Mahmut Asrağ : Hocam sonraki devlet politikaları bu basit tanımlama doğrultusunda olmamış örneğin Mahmut Esat Bozkurt’un meşhur ödemiş konuşması var. Türk bu ülkenin yegane efendisi, yegane sahibidir. Saf Türk soyundan olmayanların bu memlekette bir tek hakları vardır. Türklere hizmetçi olma hakkı, köle olma hakkı. Dost, düşman ve bu dağlar bu hakikatı böle bilsin. Diyor.
Ümit Kocasakal : Sözlerini cımbızla alırsanız anlamı çarpıtılmış olur. Öyle demek istemiyor o konuşmada.
Mahmut Asrağ : Hocam konuşmanın bütününü okudum başka bir anlamı yok.
Ümit Kocasakal: Mahmut Esat Bozkurt’u hiç tanımadığınız ve anlamadığınız anlaşılıyor.

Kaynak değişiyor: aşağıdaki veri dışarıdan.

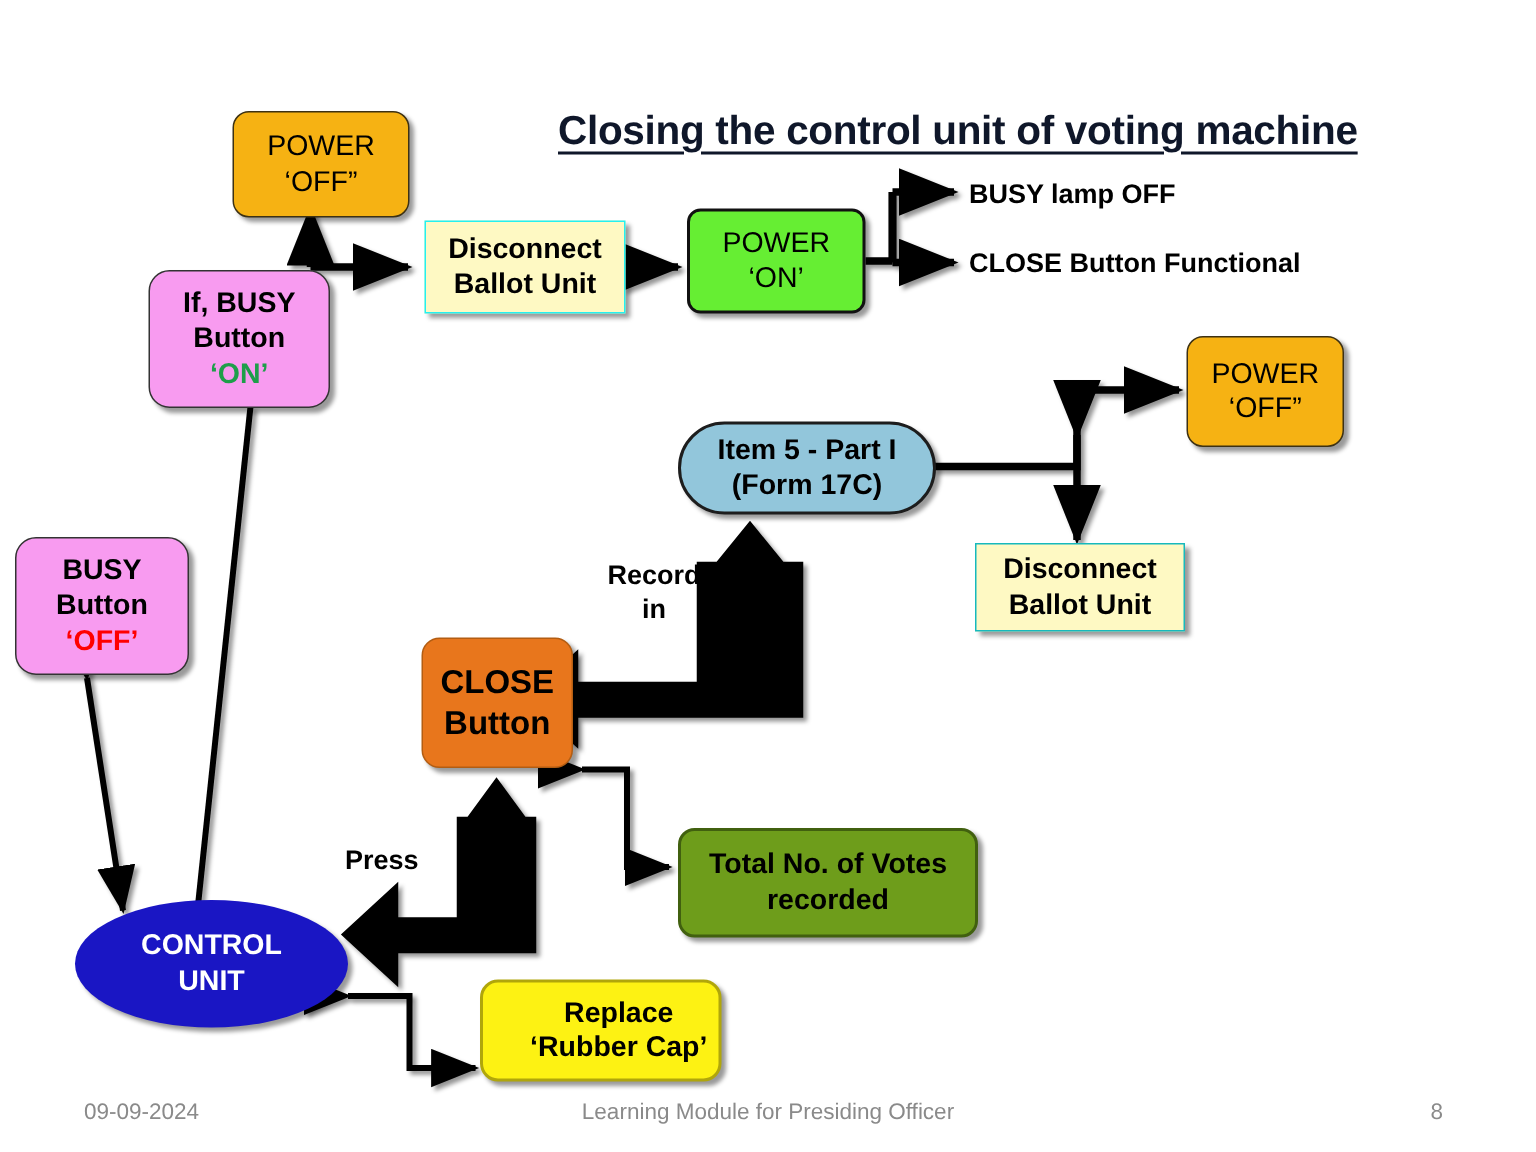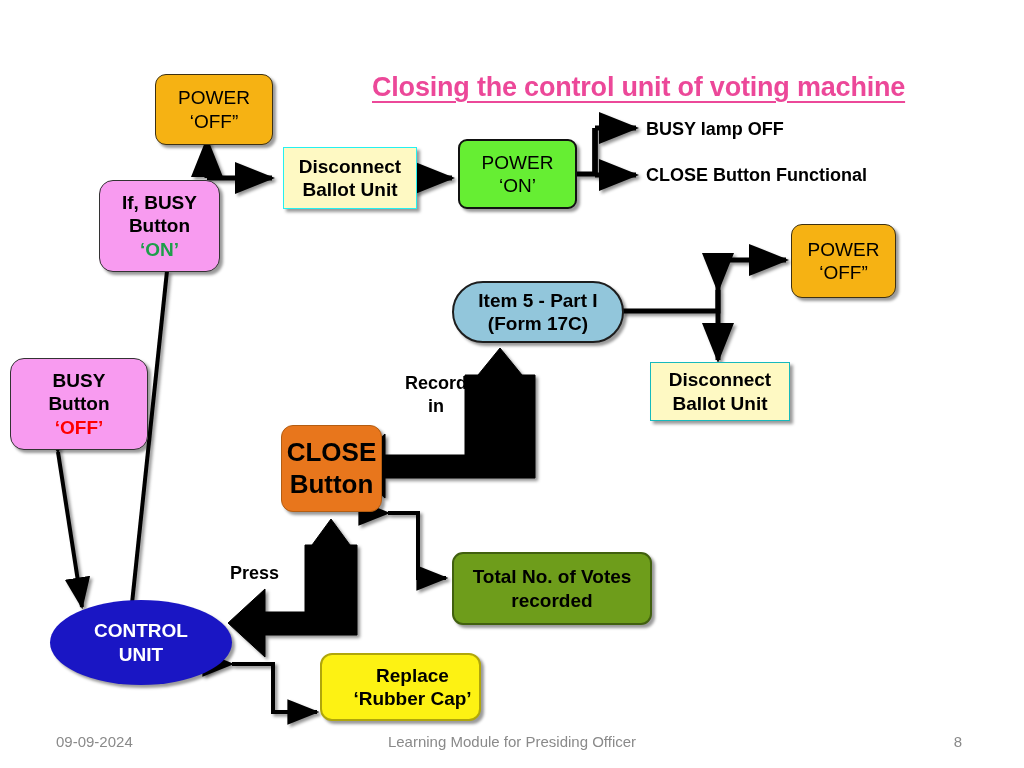"Closing the control unit of" .slide-title { color: #ec4899 -> #0f172a }
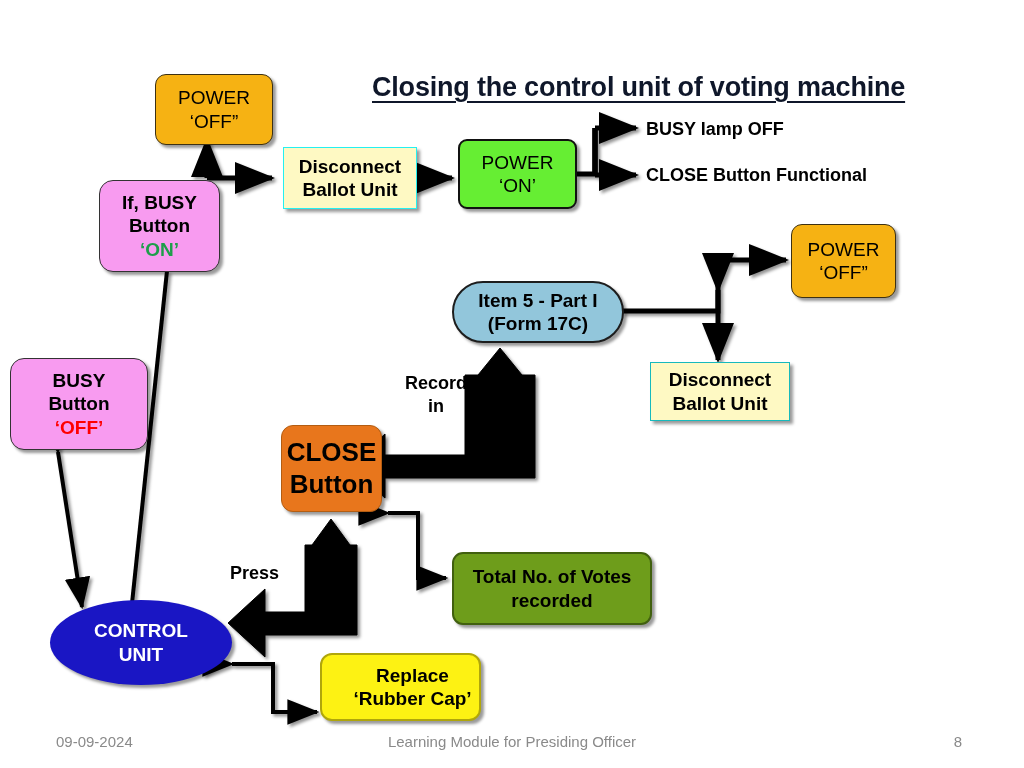"BUSY" div.node { width: 138px -> 116px }
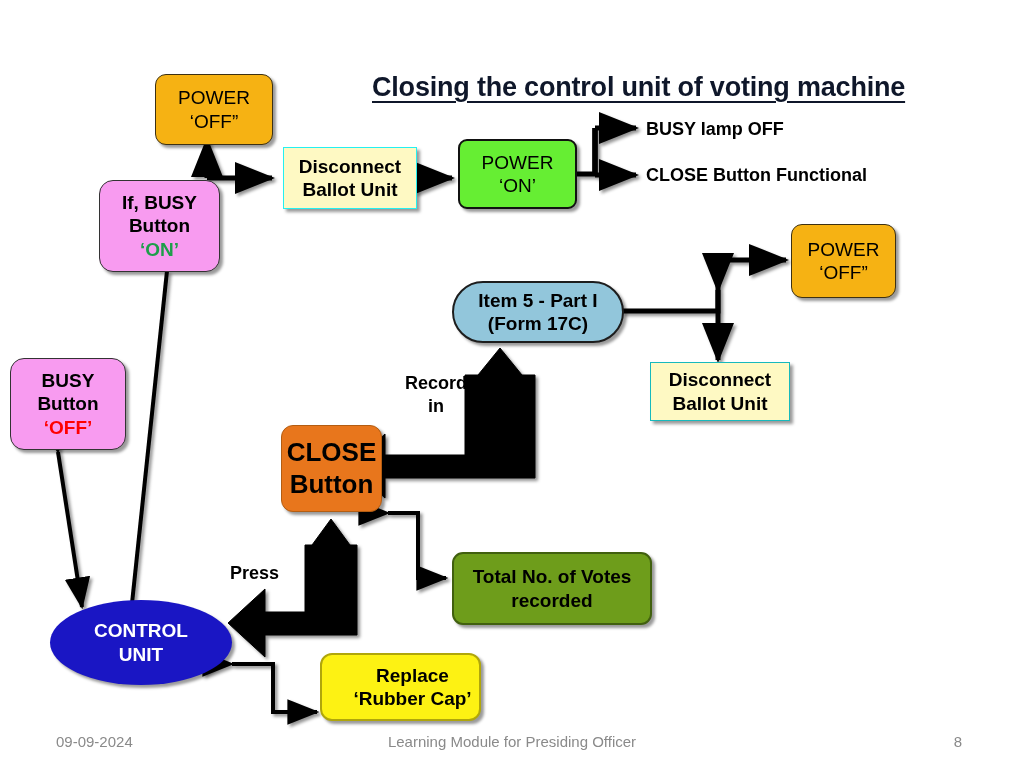"CLOSE" .box-closebtn { font-size: 26px -> 22px }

Ali Musa Sarıçimen : Bulgaristanda 1965 de Türkler nufüsün %10 unu oluşturuyor. Aziz Nesin'in kitabından okuyorum. Bulgaristan devlet başkanıyla bir röportaj yapıyor 1965'de Tudor Jivkovla yaptığı röportajda anlatıyor. 10'da 1'ini oluşturuyor nüfus. Türkçe 5. ve 8. sınıfa kadar o zaman öyleymiş orada. Zorunlu dil olarak koymuşlar. İkincisi mezhepçilik virüsü dediniz ya, Mesela Amerika'da siyahi birinin zencilerle ilgili bir sorunu dile getirmesi bir ırkçılık mıdır, yani Türkiye'de bir alevinin alevi sorununu dile getirmesi mezhepçilik midir bu bağlamda hem dil hem de mezhep konusu...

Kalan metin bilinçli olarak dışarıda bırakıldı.